为了避免母体药物不尽人意的水溶性,设计了丙泊酚的磷酸酯前药(磷丙泊酚,HX0969W)。然而,在以前的临床试验中,报告了前药的副作用,如感觉异常和瘙痒。发现磷酸酯成分的积累是主要原因。为了排除这种潜在风险,我们在先导化合物(HX0969)的基础上设计了 2 种氨基酸丙泊酚前药(HX0969-Gly-F3、HX0969-Ala-HCl),通过在前药结构中引入氨基酸基团。我们假设,改进的丙泊酚前药不仅可以消除这些不良反应,还可以保留其快速作用和良好的水溶性。
通过硼氢化钠-碘体系合成先导化合物 HX0969。由 HX0969 合成 HX0969W、HX0969-Gly-F3 和 HX0969-Ala-HCl。测试了磷丙泊酚、HX0969W、HX0969-Gly-F3 和 HX0969-Ala-HCl 在生理盐水的溶解度。在不同的生理介质(大鼠血浆、恒河猴血浆和大鼠肝微粒体)中测定了这些前药转化为丙泊酚的生物转化。在大鼠体内进行了 50%有效剂量(ED50)的测试。在给予等效剂量后,还测量了它们的作用起始时间和持续时间。

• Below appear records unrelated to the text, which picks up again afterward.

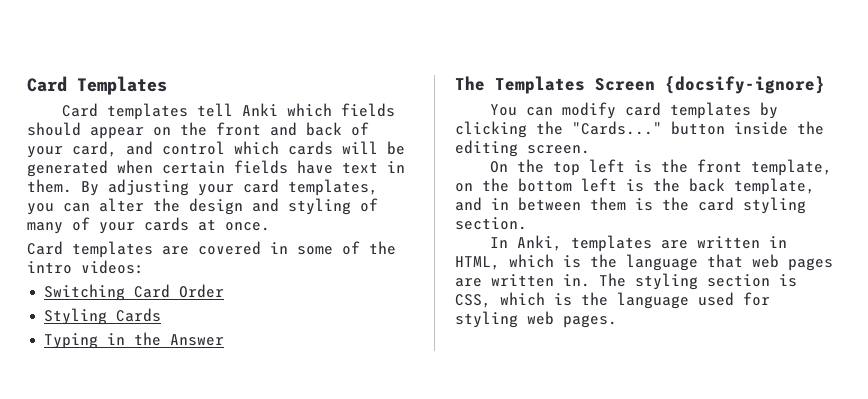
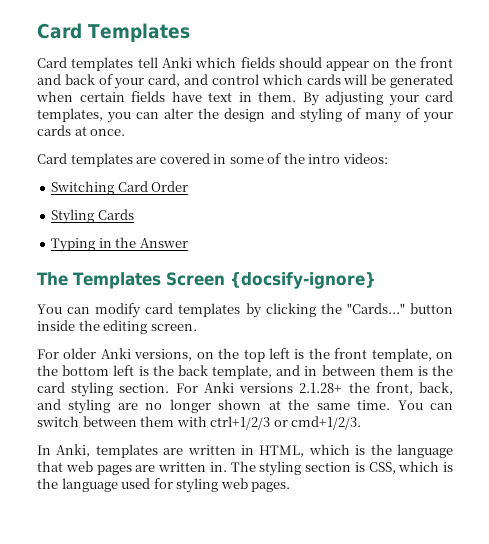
- On the top left is the front template, on the bottom left is the back template, and in between them is the card styling section.
+ For older Anki versions, on the top left is the front template, on the bottom left is the back template, and in between them is the card styling section. For Anki versions 2.1.28+ the front, back, and styling are no longer shown at the same time. You can switch between them with ctrl+1/2/3 or cmd+1/2/3.

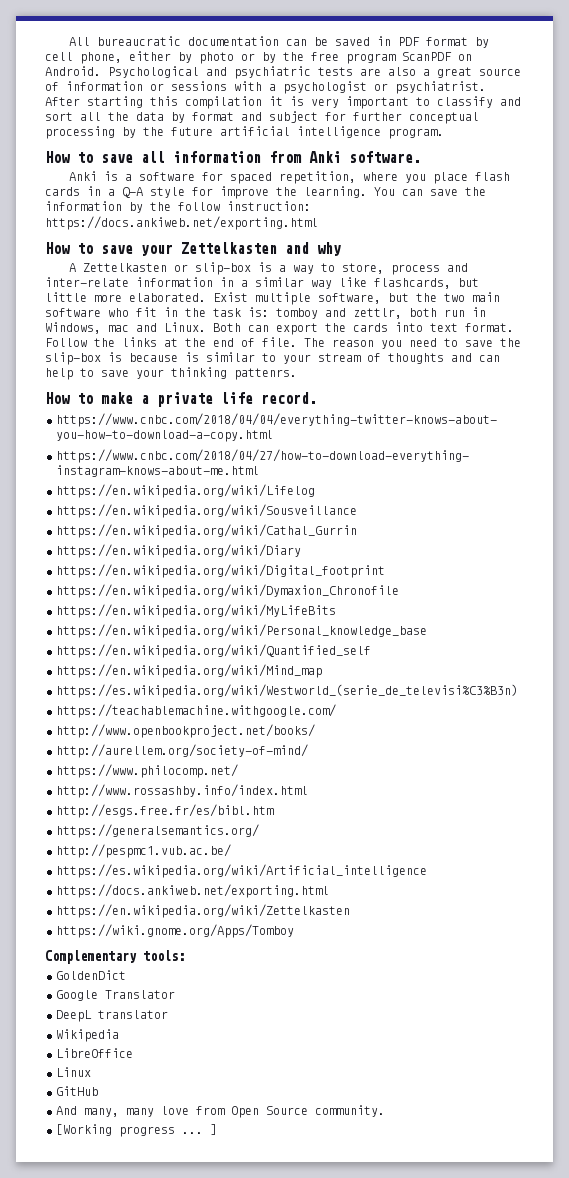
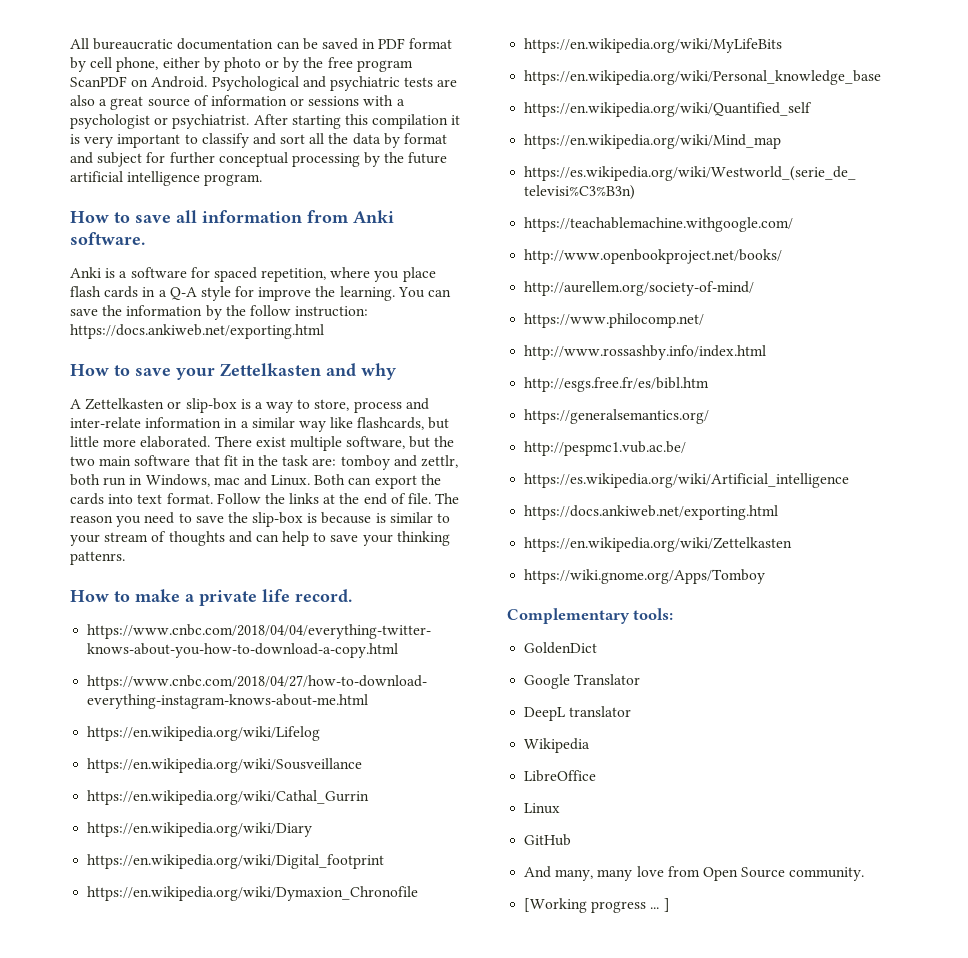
- Exist multiple software, but the two main software who fit in the task is: tomboy and zettlr, both run in Windows, mac and Linux.
+ There exist multiple software, but the two main software that fit in the task are: tomboy and zettlr, both run in Windows, mac and Linux.

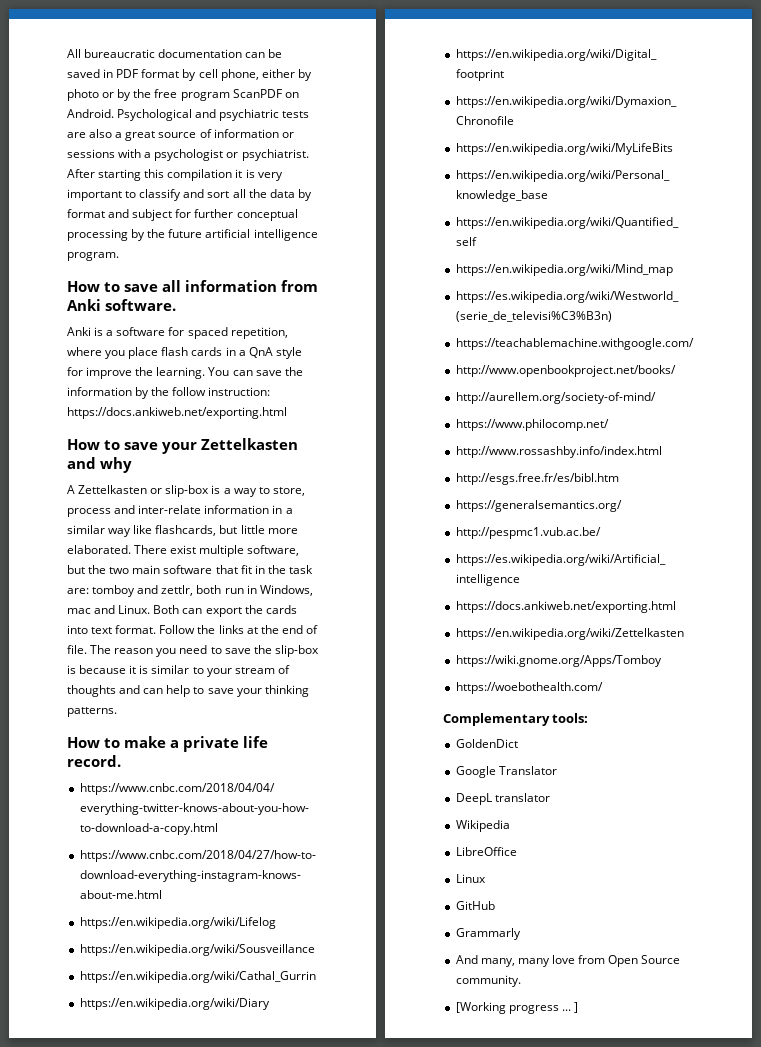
- Anki is a software for spaced repetition, where you place flash cards in a Q-A style for improve the learning.
+ Anki is a software for spaced repetition, where you place flash cards in a QnA style for improve the learning.
- The reason you need to save the slip-box is because is similar to your stream of thoughts and can help to save your thinking pattenrs.
+ The reason you need to save the slip-box is because it is similar to your stream of thoughts and can help to save your thinking patterns.
+ https://woebothealth.com/
+ Grammarly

(1)磷丙泊酚、HX0969W、HX0969-Gly-F3 和 HX0969-Ala-HCl 的水溶解度分别为 461.46±26.40mg/mL、189.45±5.02mg/mL、49.88±0.58mg/mL 和 245.99±4.83mg/mL;(2)在大鼠血浆和恒河猴血浆的水解试验中,在 5 小时的测试期间,2 种氨基酸前药比 2 种磷酸酯前药以更快的速度更大量地释放丙泊酚。所有 4 种前药在存在大鼠肝酶的情况下都能迅速释放丙泊酚;(3)与以前的前药(磷丙泊酚、HX0969W)相比,当给予更低剂量时,2 种新化合物(HX0969-Gly-F3、HX0969-Ala-HCl)的起始时间更短。
将氨基酸基团应用于丙泊酚前药可以使前药具有良好的水溶性和更快的作用起始时间。在大鼠血浆中,2 种改良的氨基酸前药(HX0969-Ala-HCl、HX0969-Gly-F3)比 2 种磷酸酯前药(磷丙泊酚、HX0969W)释放丙泊酚的速度更快。体内试验表明,静脉注射 HX0969-Ala-HCl 和 HX0969-Gly-F3 比静脉注射磷丙泊酚和 HX0969W 时,在较小剂量下具有更快的作用起始时间。这种新的设计可以提高前药转化为丙泊酚的效率。